§ **Problem to work on**: Transcribe all data verbatim. Skip the pictures.
+++ Material shown
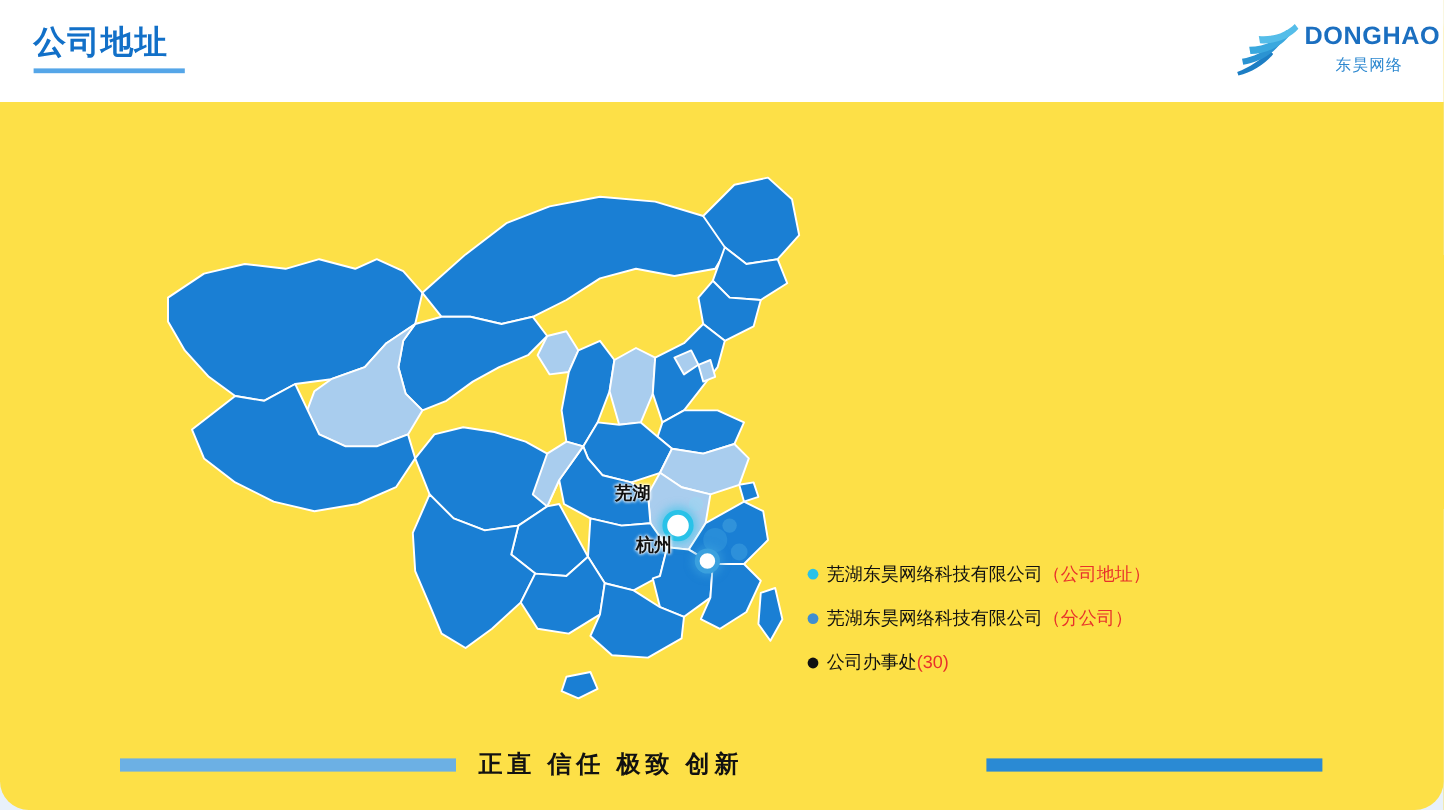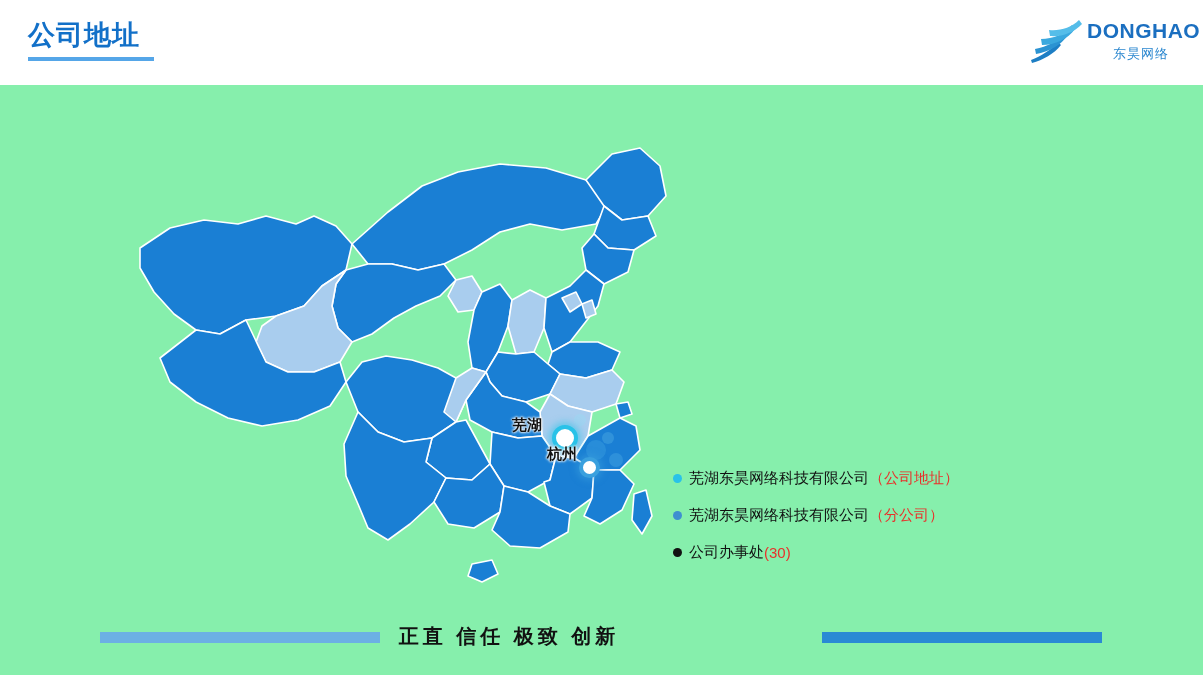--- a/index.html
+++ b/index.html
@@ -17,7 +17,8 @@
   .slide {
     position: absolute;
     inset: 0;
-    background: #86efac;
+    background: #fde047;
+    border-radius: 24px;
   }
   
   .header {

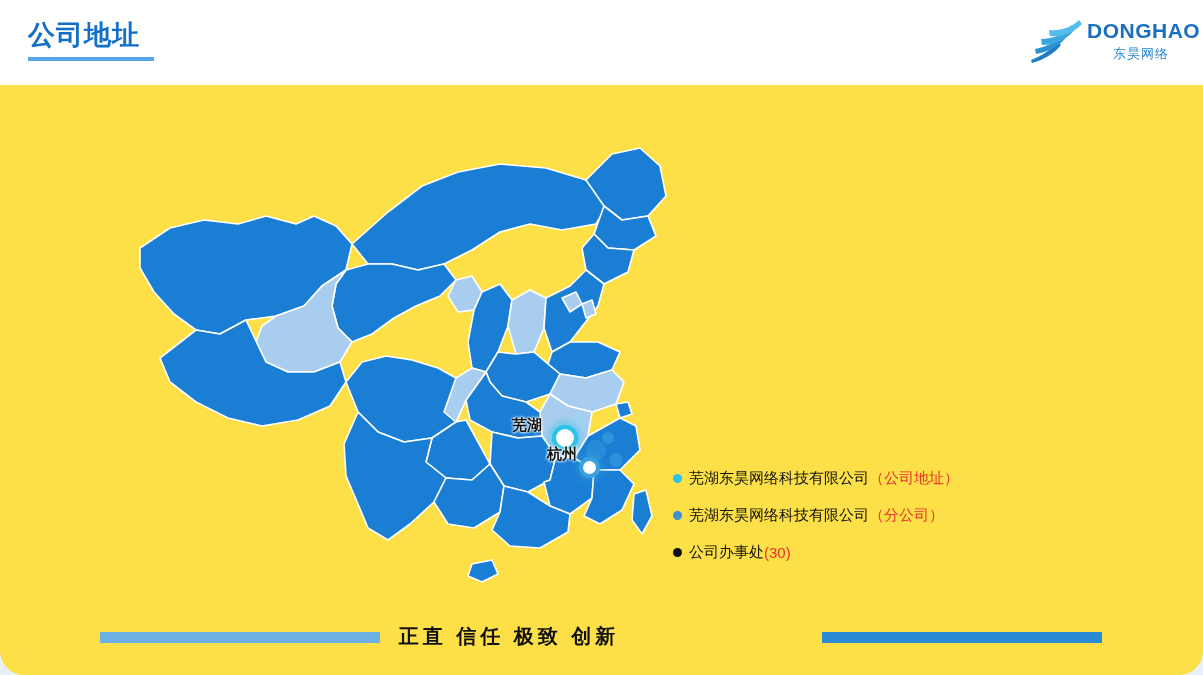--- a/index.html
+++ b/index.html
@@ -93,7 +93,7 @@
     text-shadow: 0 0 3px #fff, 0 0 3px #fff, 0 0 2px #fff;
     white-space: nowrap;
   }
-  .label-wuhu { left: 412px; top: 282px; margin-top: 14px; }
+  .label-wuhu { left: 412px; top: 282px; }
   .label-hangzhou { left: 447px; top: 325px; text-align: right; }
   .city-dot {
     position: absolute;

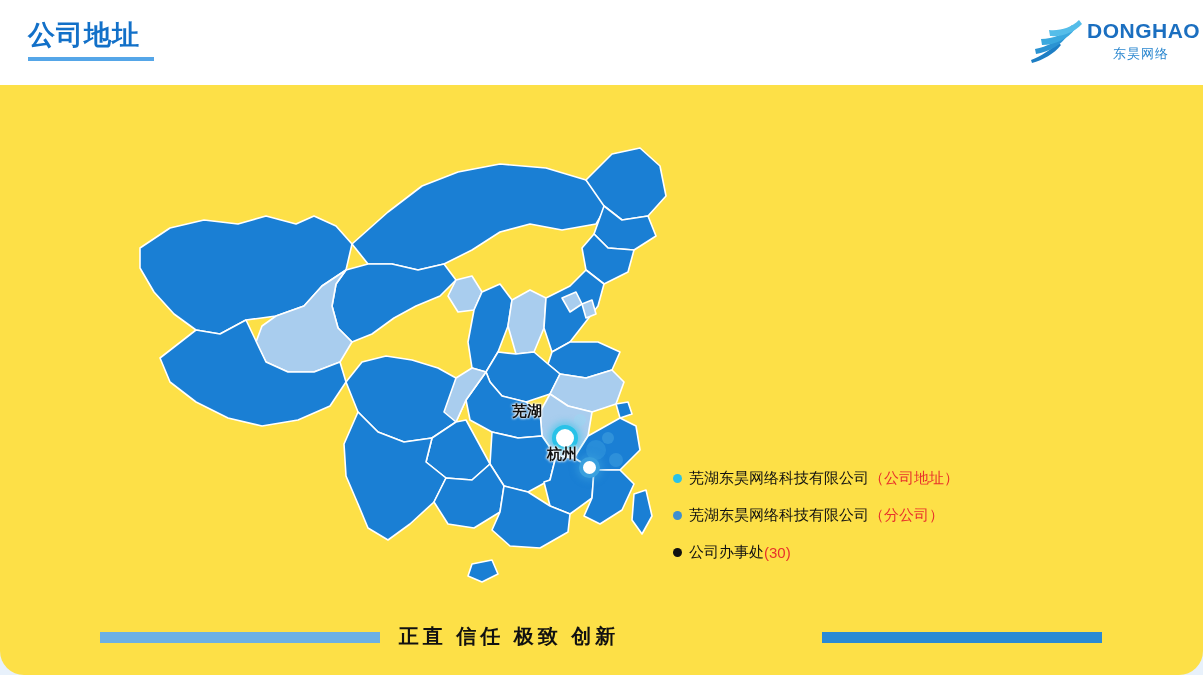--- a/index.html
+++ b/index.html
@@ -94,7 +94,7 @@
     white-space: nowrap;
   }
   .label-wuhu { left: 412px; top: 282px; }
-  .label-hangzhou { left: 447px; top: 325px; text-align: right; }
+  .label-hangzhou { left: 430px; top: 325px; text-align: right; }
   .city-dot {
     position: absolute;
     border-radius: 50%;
++++++
§ **Result of this exercise**:
--- a/index.html
+++ b/index.html
@@ -17,7 +17,8 @@
   .slide {
     position: absolute;
     inset: 0;
-    background: #86efac;
+    background: #fde047;
+    border-radius: 24px;
   }
   
   .header {

--- a/index.html
+++ b/index.html
@@ -93,7 +93,7 @@
     text-shadow: 0 0 3px #fff, 0 0 3px #fff, 0 0 2px #fff;
     white-space: nowrap;
   }
-  .label-wuhu { left: 412px; top: 282px; margin-top: 14px; }
+  .label-wuhu { left: 412px; top: 282px; }
   .label-hangzhou { left: 447px; top: 325px; text-align: right; }
   .city-dot {
     position: absolute;

--- a/index.html
+++ b/index.html
@@ -94,7 +94,7 @@
     white-space: nowrap;
   }
   .label-wuhu { left: 412px; top: 282px; }
-  .label-hangzhou { left: 447px; top: 325px; text-align: right; }
+  .label-hangzhou { left: 430px; top: 325px; text-align: right; }
   .city-dot {
     position: absolute;
     border-radius: 50%;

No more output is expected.